Notice that, as a divergence measure, Bregman divergence can be used to measure the dissimilarity of one probability distribution to another on a statistical manifold, and is a notion weaker than that of the distance. In particular, it does not need to be symmetric or satisfy the triangle inequality. In this work, we will concentrate on nonempty, compact convex sets $S\subseteq\mathbb{R}^{d}$ so that the derivative of $d_{\phi}$ with respect to the second argument can be written as

	$\displaystyle\frac{\partial d_{\phi}}{\partial\mu}(x,\mu)$	$\displaystyle=\frac{\partial\phi(x)}{\partial\mu}-\frac{\partial\phi(\mu)}{\partial\mu}-\frac{\partial^{2}\phi(\mu)}{\partial\mu^{2}}(x-\mu)+\frac{\partial\phi(\mu)}{\partial\mu}$
		$\displaystyle=-\frac{\partial^{2}\phi(\mu)}{\partial\mu^{2}}(x-\mu)=-\left<\nabla^{2}\phi(\mu),(x-\mu)\right>$

where $x,\mu\in S$ , $\frac{\partial}{\partial\mu}$ represents differentiation with respect to the second argument of $d_{\phi}$ , and $\nabla^{2}\phi(\mu)$ represents the Hessian matrix of $\phi$ at $\mu$ .

Example 1.

As a first example, $\phi(x)=\left<x,x\right>,\ x\in\mathbb{R}^{d}$ , gives the squared Euclidean distance

d_{\phi}(x,\mu)=\|x-\mu\|^{2}

for which $\frac{\partial d_{\phi}}{\partial\mu}(x,\mu)=-2(x-\mu)$ .

Example 2.

A second interesting Bregman divergence that shows the connection to information theory, is the generalized I-divergence which results from $\phi(x)=\left<x,\log x\right>,\ x\in\mathbb{R}_{++}^{d}$ such that

d_{\phi}(x,y)=\left<x,\log x-\log\mu\right>-\left<\mathds{1},x-\mu\right>

for which $\frac{\partial d_{\phi}}{\partial\mu}(x,\mu)=-diag^{-1}(\mu)(x-\mu)$ , where $\mathds{1}\in\mathbb{R}^{d}$ is the vector of ones, and $diag^{-1}(\mu)\in\mathbb{R}_{++}^{d\times d}$ is the diagonal matrix with diagonal elements the inverse elements of $\mu$ . It is easy to see that $\phi(x)$ reduces to the Kullback-Leibler divergence if $\left<\mathds{1},x\right>=1$ .

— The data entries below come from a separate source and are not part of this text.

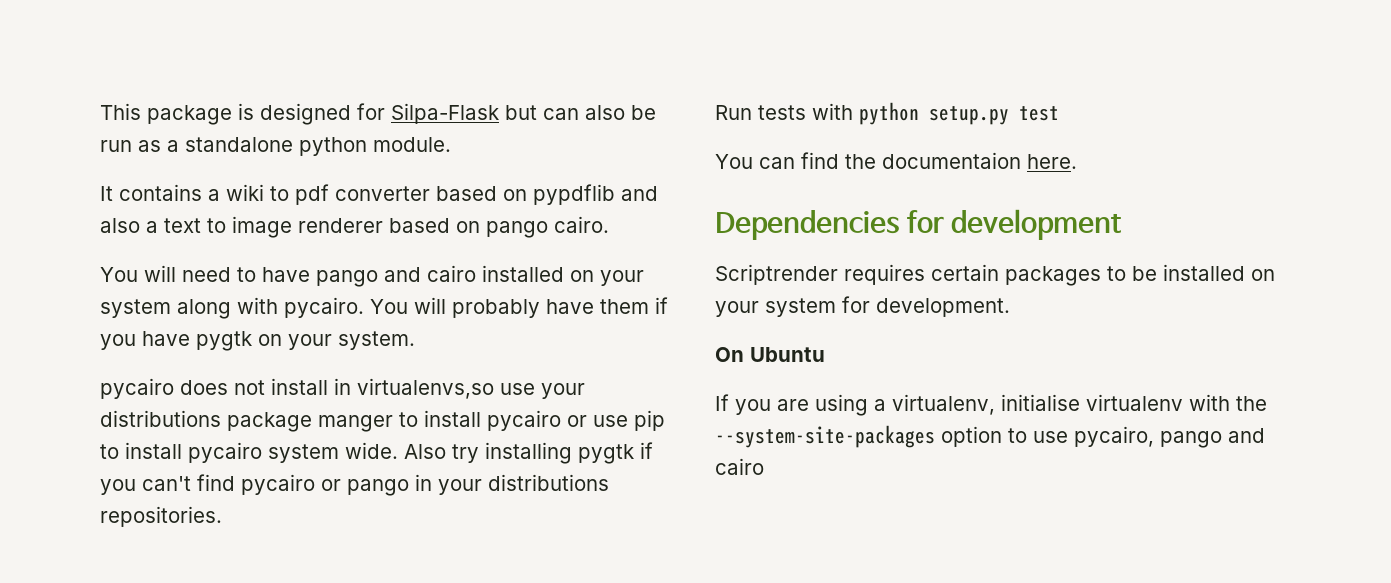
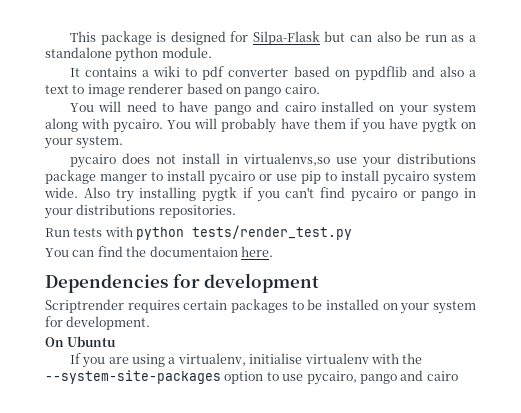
[929,106,1059,125] setup.py test -> [192,225,353,240] tests/render_test.py

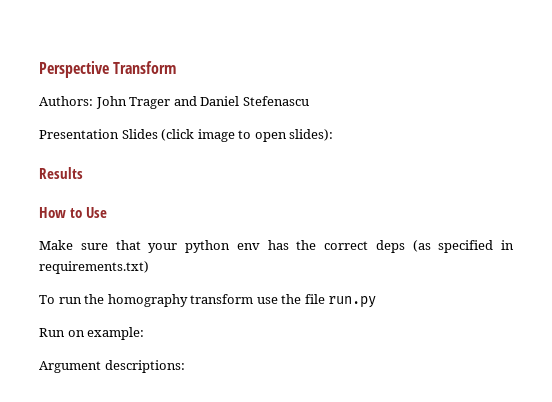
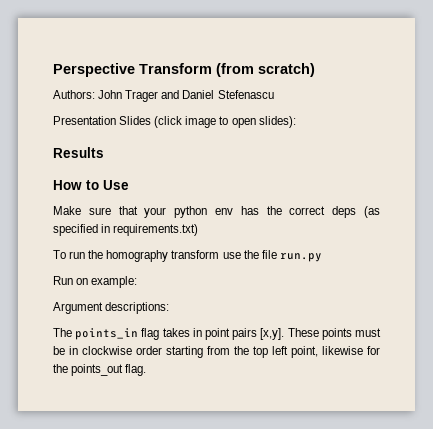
(177, 67) none -> [216,63,315,77] (from scratch)
(185, 366) none -> [53,328,381,340] [53,346,380,358] [53,364,147,376] // The points_in flag takes in point pairs [x,y]. These points must be in clockwise order starting from the top left point, likewise for the points_out flag.

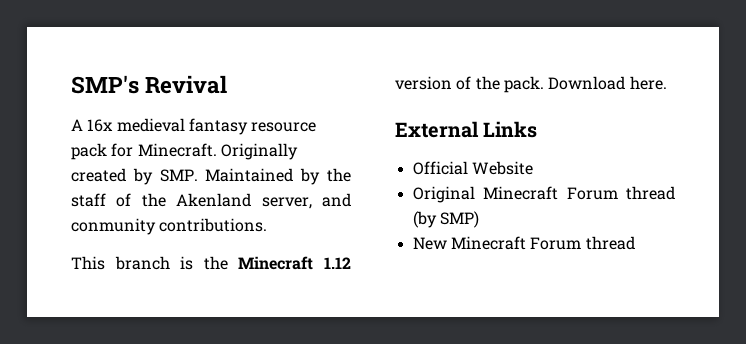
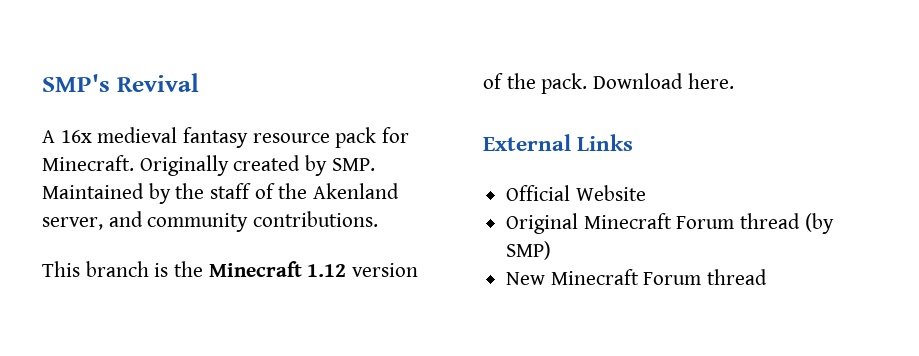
[71,218,156,235] conmunity -> [147,213,249,232] community

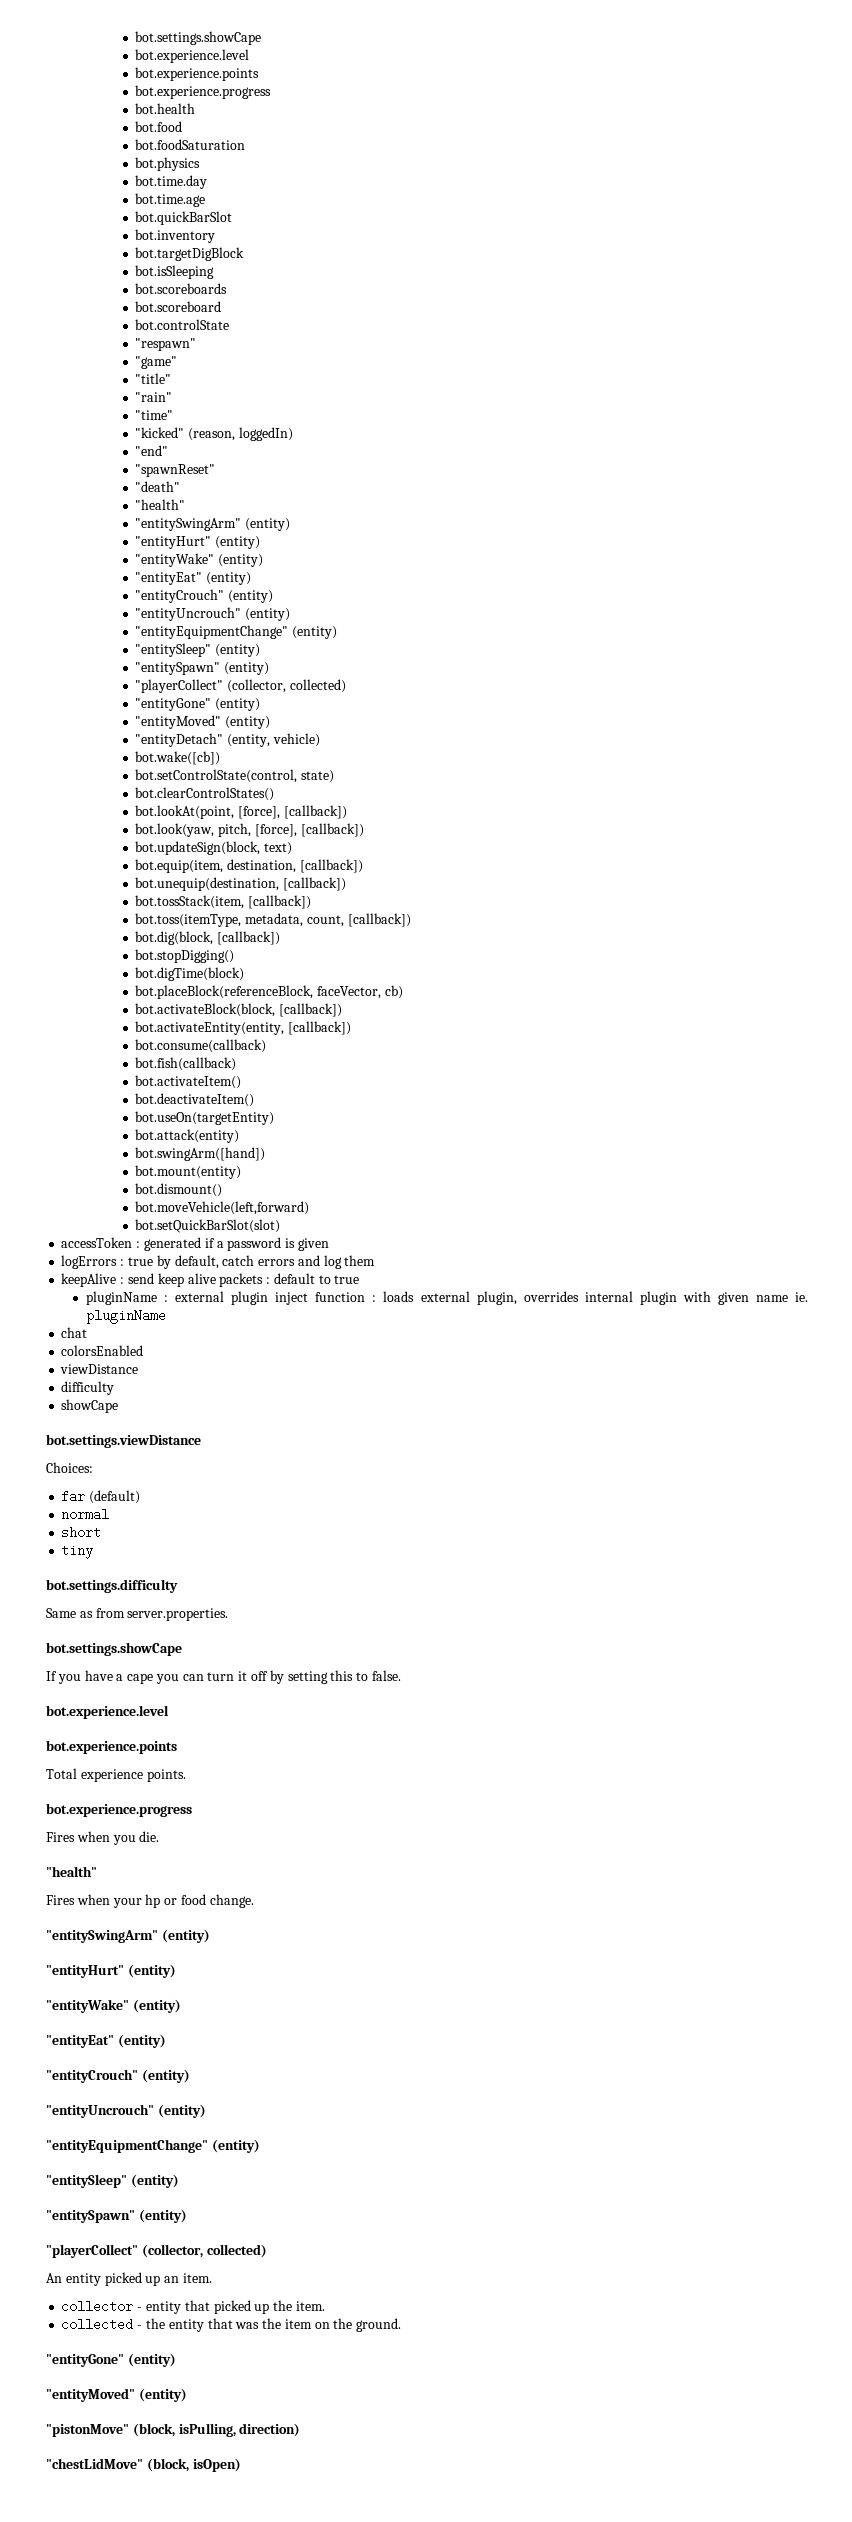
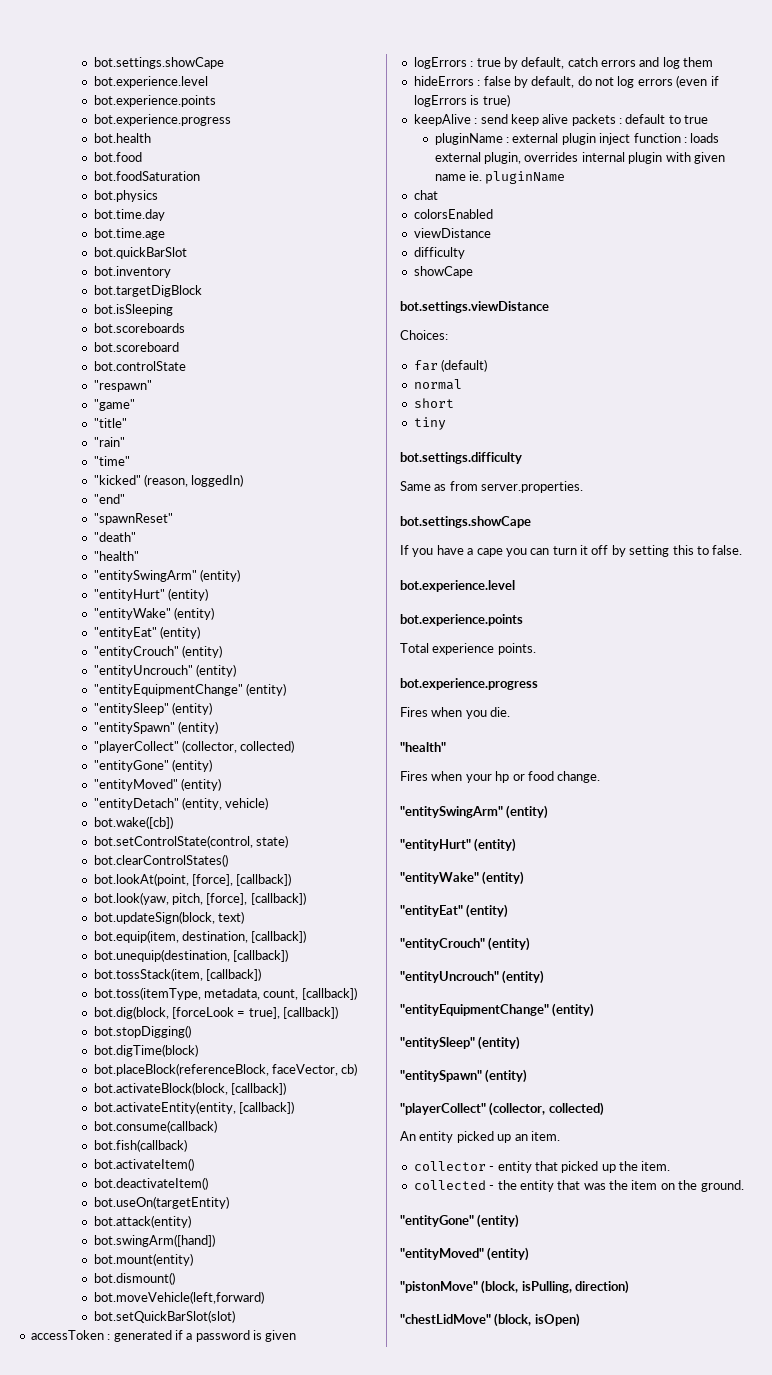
(214, 938) none -> [171,1007,280,1019] [forceLook = true],
(376, 1260) none -> [413,75,719,88] [413,94,510,107] // hideErrors : false by default, do not log errors (even if logErrors is true)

The family of Bregman divergences provides proximity measures that have been shown to enhance the performance of a learning algorithm [31]. In addition, the following theorem shows that the use of Bregman divergences is both necessary and sufficient for the optimizer $\mu_{h}$ of (1) to be analytically computed as the expected value of the data inside $S_{h}$ , which is implicitly used by many “centroid” algorithms, such as $k$ -means [27]:

Theorem 1.

Let $X:\Omega\rightarrow S$ be a random variable defined in the probability space $\left(\Omega,\mathcal{F},\mathbb{P}\right)$ such that $\mathbb{E}\left[X\right]\in ri(S)$ , and let a distortion measure $d:S\times ri(S)\rightarrow\left[0,\infty\right)$ , where $ri(S)$ denotes the relative interior of $S$ . Then $\mu:=\mathbb{E}\left[X\right]$ is the unique minimizer of $\mathbb{E}\left[d\left(X,s\right)\right]$ in $ri(S)$ , if and only if $d$ is a Bregman divergence for any function $\phi$ that satisfies the definition.

Proof.

For necessity, identical arguments as in Appendix B of [19] are followed. For sufficiency,

	$\displaystyle\mathbb{E}\left[d_{\phi}(X,s)\right]-\mathbb{E}\left[d_{\phi}(X,\mu)\right]=$
	$\displaystyle=\phi(\mu)+\frac{\partial\phi}{\partial\mu}(\mu)\left(\mathbb{E}\left[X\right]-\mu\right)-\phi(s)-\frac{\partial\phi}{\partial s}(s)\left(\mathbb{E}\left[X\right]-s\right)$
	$\displaystyle=\phi(\mu)-\phi(s)-\frac{\partial\phi}{\partial s}(s)\left(\mu-s\right)=d_{\phi}\left(\mu,s\right)\geq 0,\quad\forall s\in S$

with equality holding only when $s=\mu$ by the strict convexity of $\phi$ , which completes the proof. ∎

In Section III, we will show a similar result for the proposed algorithm that uses a soft-partition approach.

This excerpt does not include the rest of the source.